Pengalaman Baca Wesel Pos-nya Ratih Kumala
Judul :
Wesel Pos
Penulis : Ratih Kumala
Penerbit : Gramedia Pustaka Utama
Kota terbit : Jakarta
Tahun terbit : 2018
Tebal halaman : 98 Halaman
Lama baca : 2 hari
Awal tahun 2021 gw memutuskan buat berhenti beli
buku baru dulu. Selain karena alesan duit, gw ngide-ngide aja pengen coba baca
buku gratis, tetapi legal, lewat berbagai cara seperti minjam di perpus, barter
buku sama teman, atau lewat aplikasi iPusnas. Jadilah gw sering ke Perpustakaan
Nasional, meski kenyataannya di sana malah ngerjain tugas kuliah dan bukan baca
buku bebas.
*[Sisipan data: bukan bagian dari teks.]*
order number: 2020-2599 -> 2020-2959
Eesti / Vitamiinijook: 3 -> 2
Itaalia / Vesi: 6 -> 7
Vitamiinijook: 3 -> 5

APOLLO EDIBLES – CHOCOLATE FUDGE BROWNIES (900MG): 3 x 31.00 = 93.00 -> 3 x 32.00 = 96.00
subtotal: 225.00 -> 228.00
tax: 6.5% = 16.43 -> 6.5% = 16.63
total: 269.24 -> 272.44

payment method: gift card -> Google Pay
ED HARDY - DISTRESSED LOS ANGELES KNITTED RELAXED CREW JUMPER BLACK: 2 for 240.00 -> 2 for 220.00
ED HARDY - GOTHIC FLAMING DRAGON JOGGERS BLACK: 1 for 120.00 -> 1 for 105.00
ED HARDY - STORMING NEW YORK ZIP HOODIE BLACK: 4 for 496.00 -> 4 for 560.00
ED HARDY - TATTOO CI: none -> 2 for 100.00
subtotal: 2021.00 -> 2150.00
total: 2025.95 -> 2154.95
Soal iPusnas, di awal libur semester gw asik banget baca buku di
sana, cuma apa daya, kuliah sudah jalan lagi jadi bahan bacaan harus dialihkan
dari novel dan fiksi jadi modul dan presentasi.
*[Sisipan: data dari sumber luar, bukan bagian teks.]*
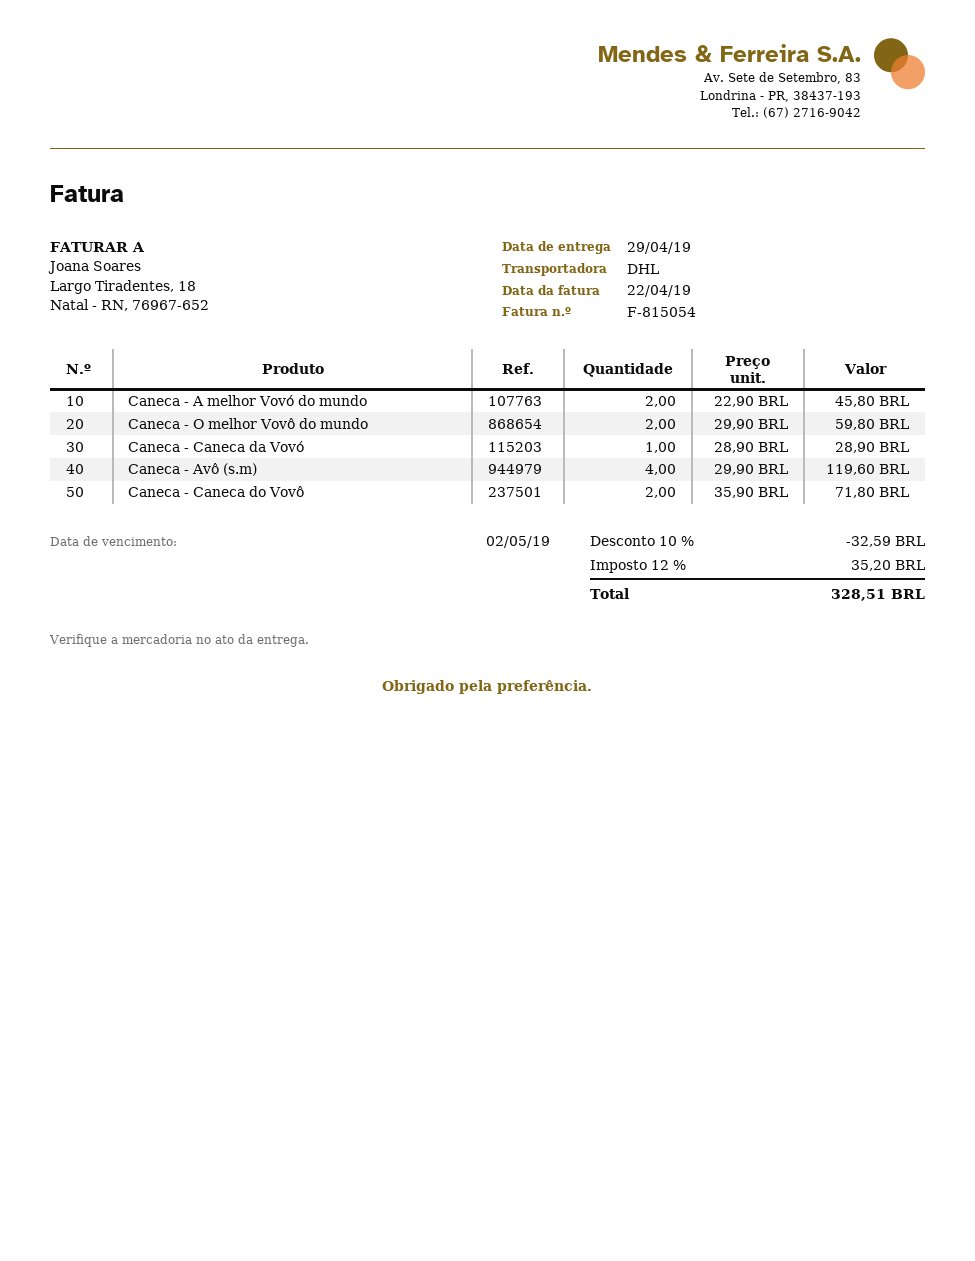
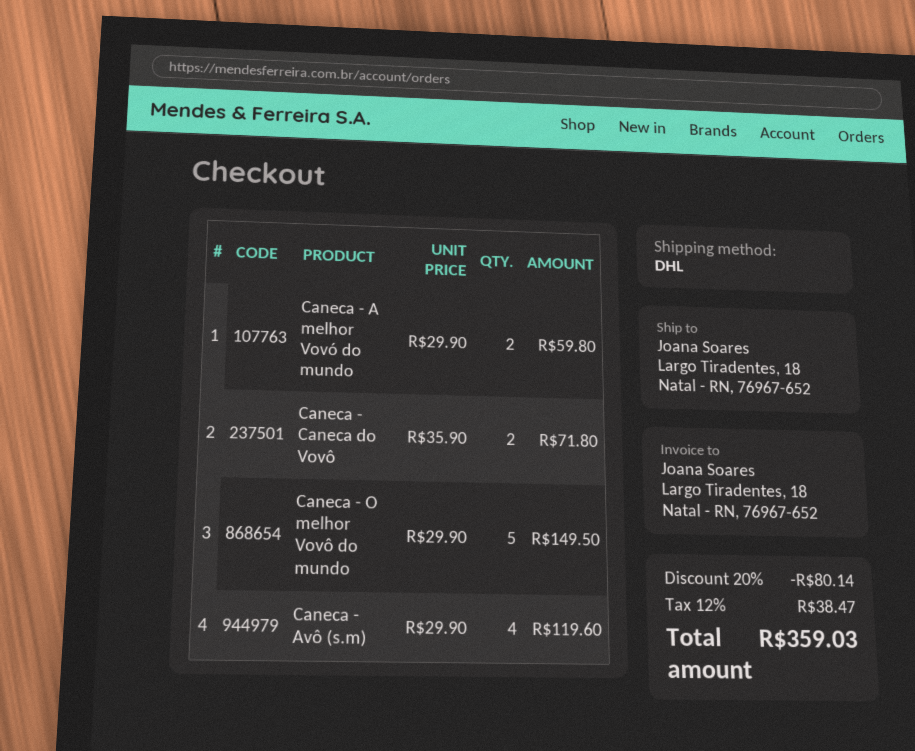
Caneca - A melhor Vovó do mundo: 2 x 22.90 = 45.80 -> 2 x 29.90 = 59.80
Caneca - O melhor Vovô do mundo: 2 x 29.90 = 59.80 -> 5 x 29.90 = 149.50
Caneca - Caneca da Vovó: 1 x 28.90 = 28.90 -> none
discount: 10% = 32.59 -> 20% = 80.14
tax: 12% = 35.20 -> 12% = 38.47
total: 328.51 -> 359.03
Selain gw yang ngide, kalau gw perhatikan toko buku di
Indonesia (terutama yang online) sering juga ngasih diskon di
tanggal-tanggal tertentu, misal di tanggal yang sama dengan bulannya (11-11
atau 12-12 misalnya), Hari Buku Nasional, atau tentatif bulanan seperti
gramedia.com yang sering ngadain flash sale. Maka, di bulan keempat gw
“puasa” beli buku, gw memutuskan buat “buka puasa” sejenak.
Novelet (novel pendek) berjudul Wesel Pos ini
gw beli saat ada flash sale dari gramedia.com yang, ngasih diskon
gila-gilaan. Novel ini gw beli dengan harga lima ribu saja, sangat murah jika
dibandingkan dengan harga aslinya. Alasan gw membeli novel ini lebih karena gw
suka dengan penulisnya, Ratih Kumala, setelah sebelumnya baca Gadis Kretek.
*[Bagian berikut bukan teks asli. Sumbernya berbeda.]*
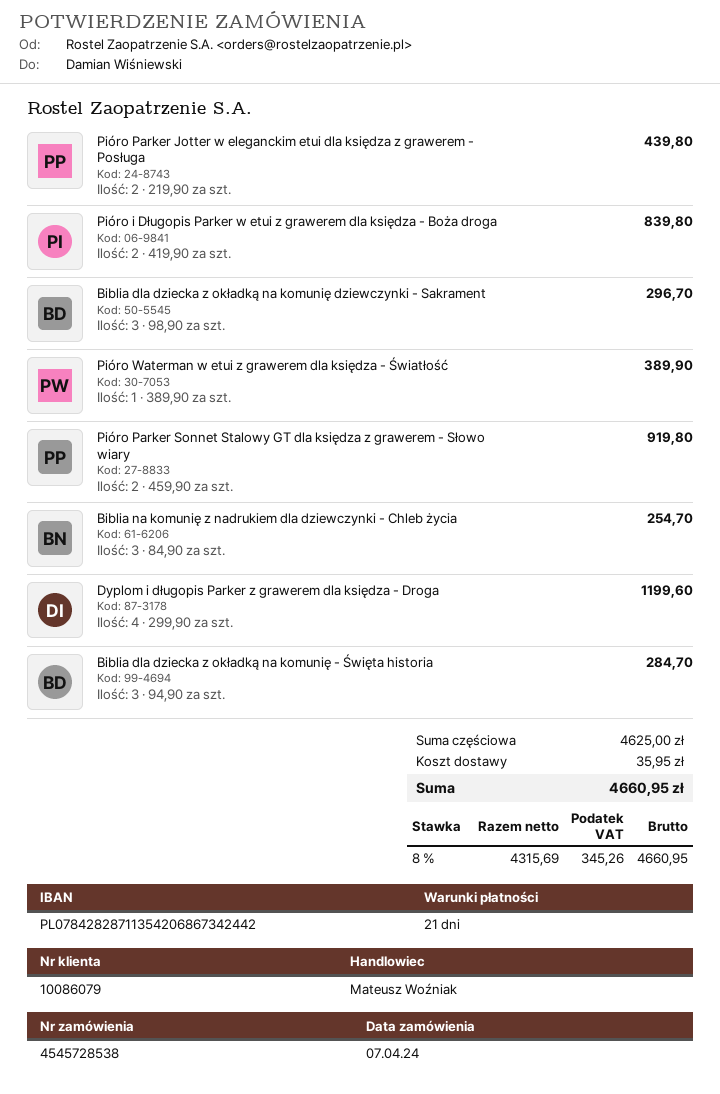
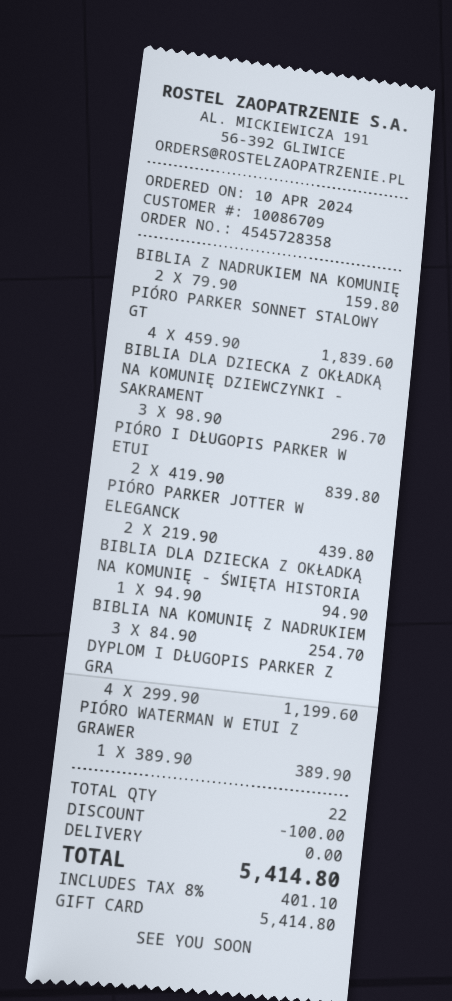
order number: 4545728538 -> 4545728358
order date: 2024-04-07 -> 2024-04-10
customer number: 10086079 -> 10086709
Pióro Parker Sonnet Stalowy GT dla księdza z grawerem - Słowo wiary: 2 x 459.90 = 919.80 -> 4 x 459.90 = 1839.60
Biblia dla dziecka z okładką na komunię - Święta historia: 3 x 94.90 = 284.70 -> 1 x 94.90 = 94.90
BIBLIA Z NADRUKIEM NA KOMUNIĘ: none -> 2 x 79.90 = 159.80
discount: none -> 100.00
shipping: 35.95 -> 0.00
tax: 8% = 345.26 -> 8% = 401.10
total: 4660.95 -> 5414.80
Jadilah gw mau coba mendalami lebih jauh karya-karya Ratih Kumala yang lainnya.
Karena momennya pas, jadi deh gw beli he-he.
Buku ini memiliki cerita yang, dari segi premis gw lihat
sudah sering dipakai di sinetron-sinetron TV. Wesel Pos bercerita
tentang perempuan bernama Elisa, yang setelah Ibunya meninggal, memutuskan buat
menyusul kakaknya ke Jakarta. Cuma, petunjuk Elisa soal kakaknya hanya didapat
dari selembar Wesel Pos kumal yang dipakai Iqbal, kakaknya, untuk mengirim uang
tiap minggu. Berbekal nekat dia pun pergi ke Jakarta
Tokoh Elisa gw rasa khas sekali dengan stereotip
“gadis desa” yang digambarkan lugu, gagap teknologi, dan mudah percaya dengan
orang lain. Elisa cukup berani, kalau tidak naif, buat pergi ke Jakarta tanpa
perisapan lebih. Dia gak tau nomor teleponnya Iqbal, dan cuma bawa uang
seadanya ke Jakarta. Beberapa bagian di novelet ini menurut gw gampang ditebak.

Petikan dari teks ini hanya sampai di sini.